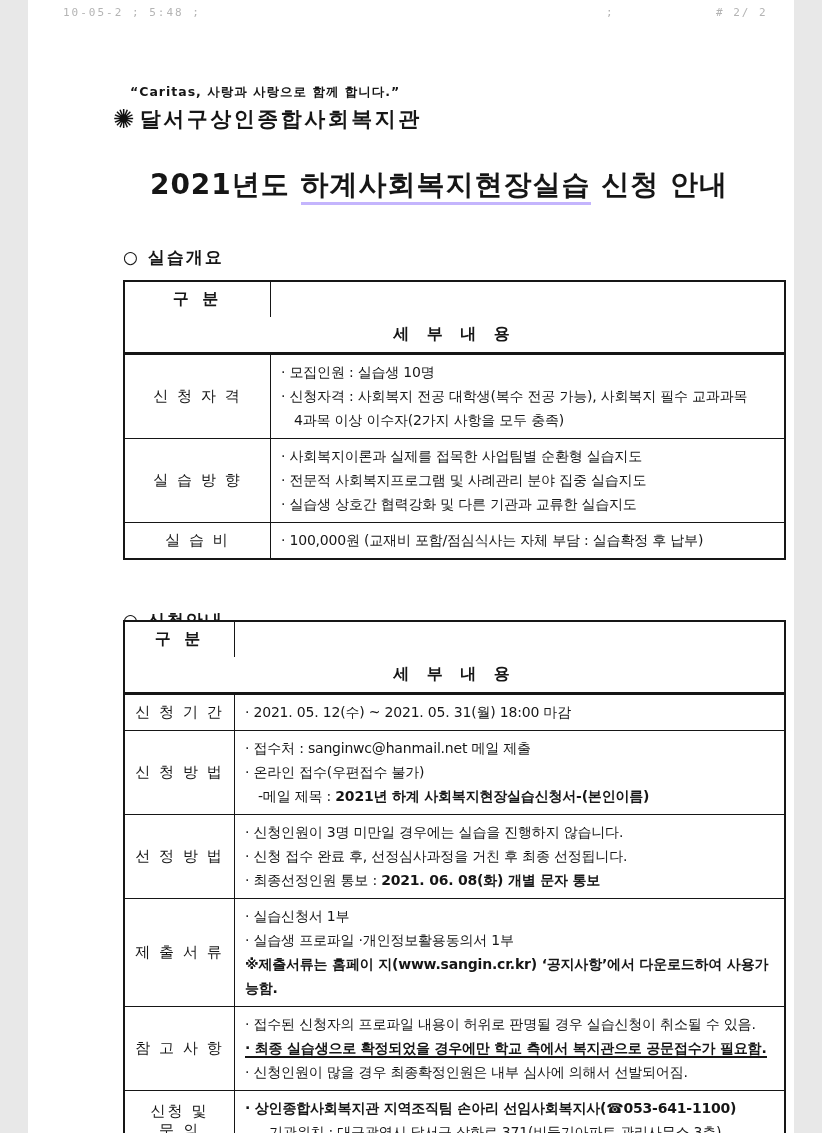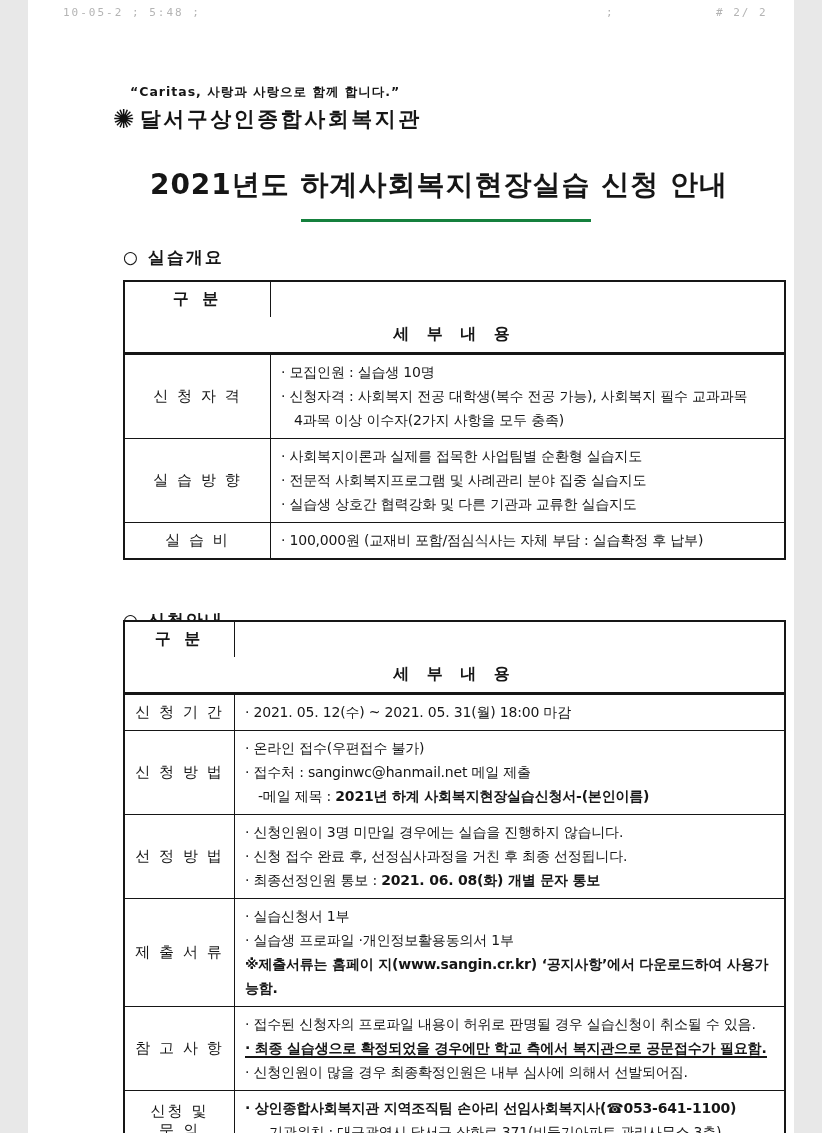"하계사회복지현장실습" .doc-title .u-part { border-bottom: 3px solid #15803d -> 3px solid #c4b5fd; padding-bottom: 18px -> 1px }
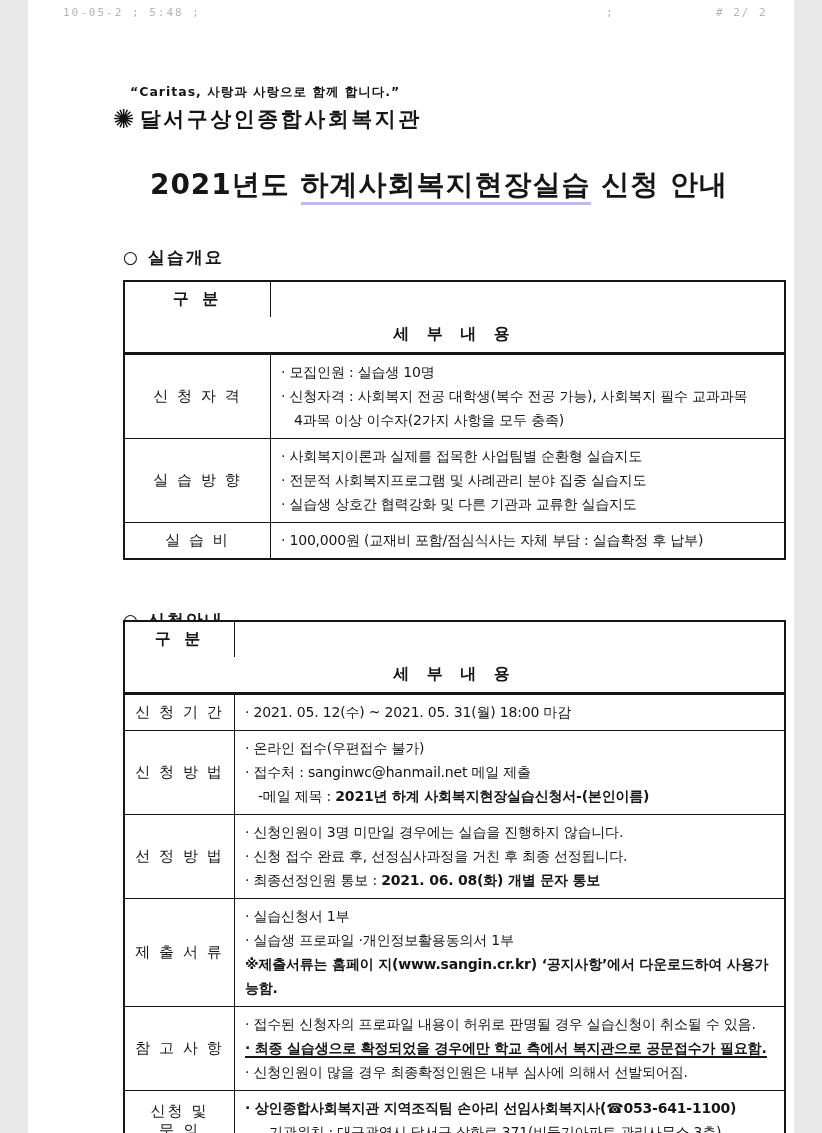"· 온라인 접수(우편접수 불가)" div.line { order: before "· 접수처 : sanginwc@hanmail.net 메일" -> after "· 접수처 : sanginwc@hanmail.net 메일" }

==

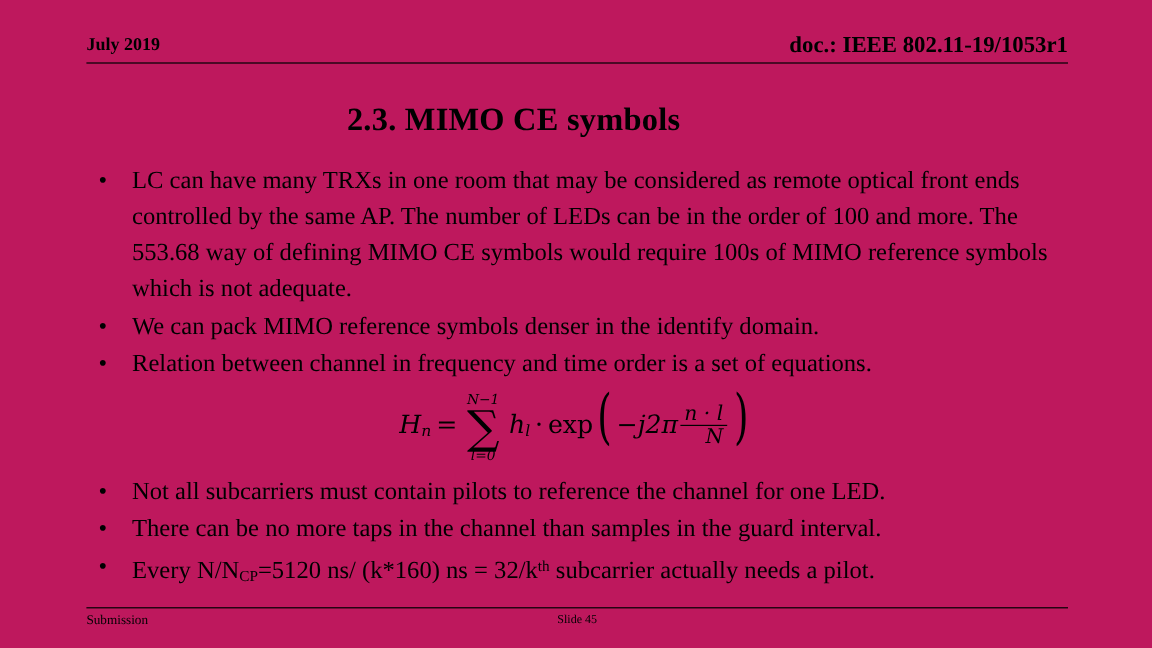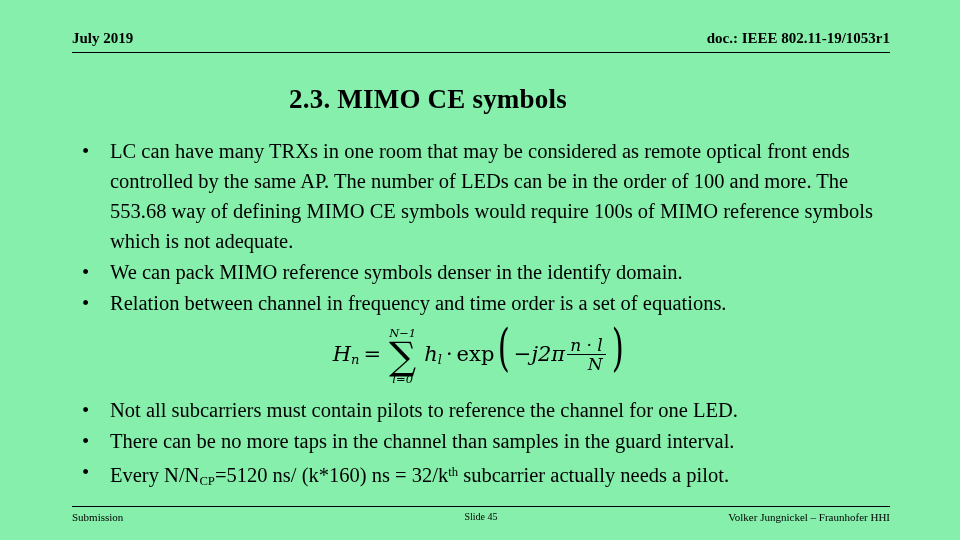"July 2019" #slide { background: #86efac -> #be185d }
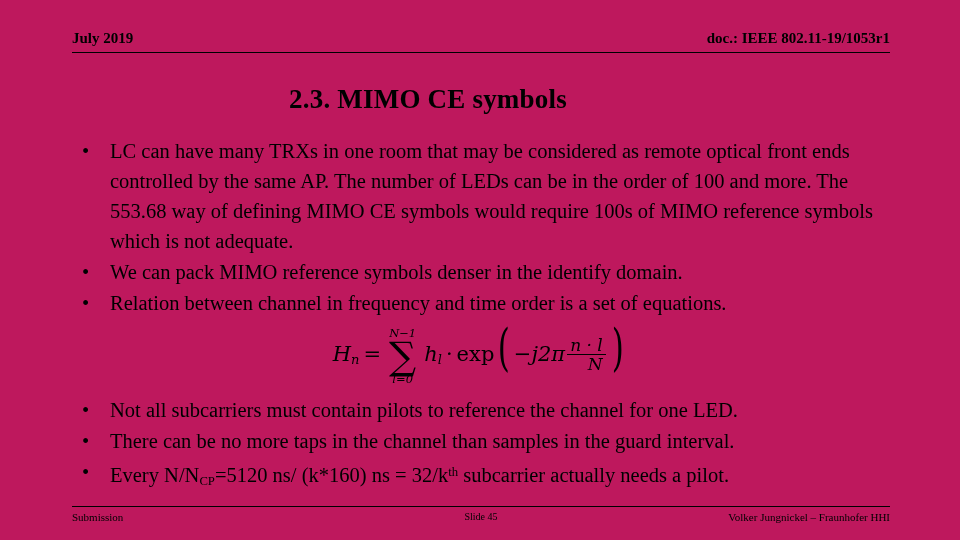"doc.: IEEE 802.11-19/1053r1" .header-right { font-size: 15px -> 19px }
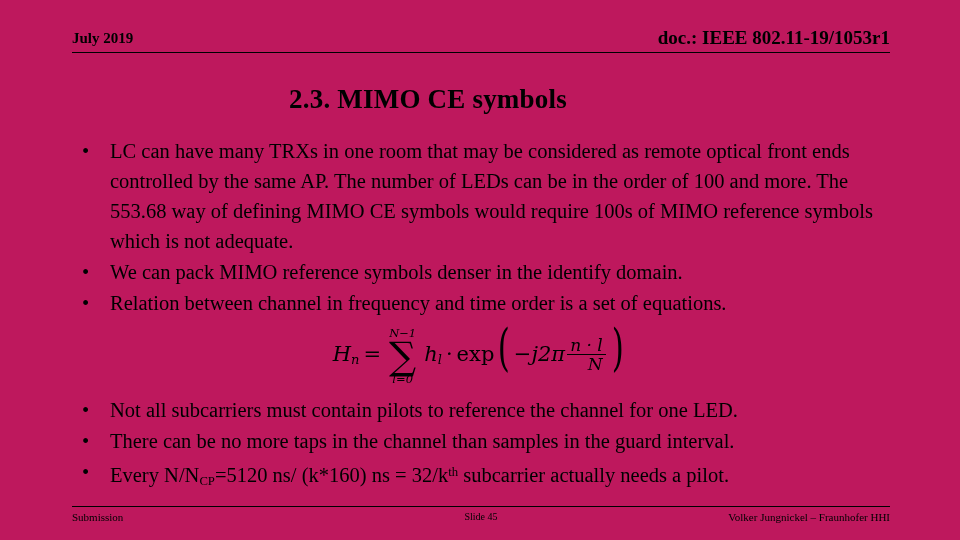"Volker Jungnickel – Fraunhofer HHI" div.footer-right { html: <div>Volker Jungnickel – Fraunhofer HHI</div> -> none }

ASSIGNMENT:
Only one stretch of the entries above is needed: the lines from the one containing "font-size: 15px ->" through the one containing "html: <div>Volker Jungnickel". Copy it exactly, without the pictures.

ANSWER TO THE PROBLEM:
"doc.: IEEE 802.11-19/1053r1" .header-right { font-size: 15px -> 19px }
"Volker Jungnickel – Fraunhofer HHI" div.footer-right { html: <div>Volker Jungnickel – Fraunhofer HHI</div> -> none }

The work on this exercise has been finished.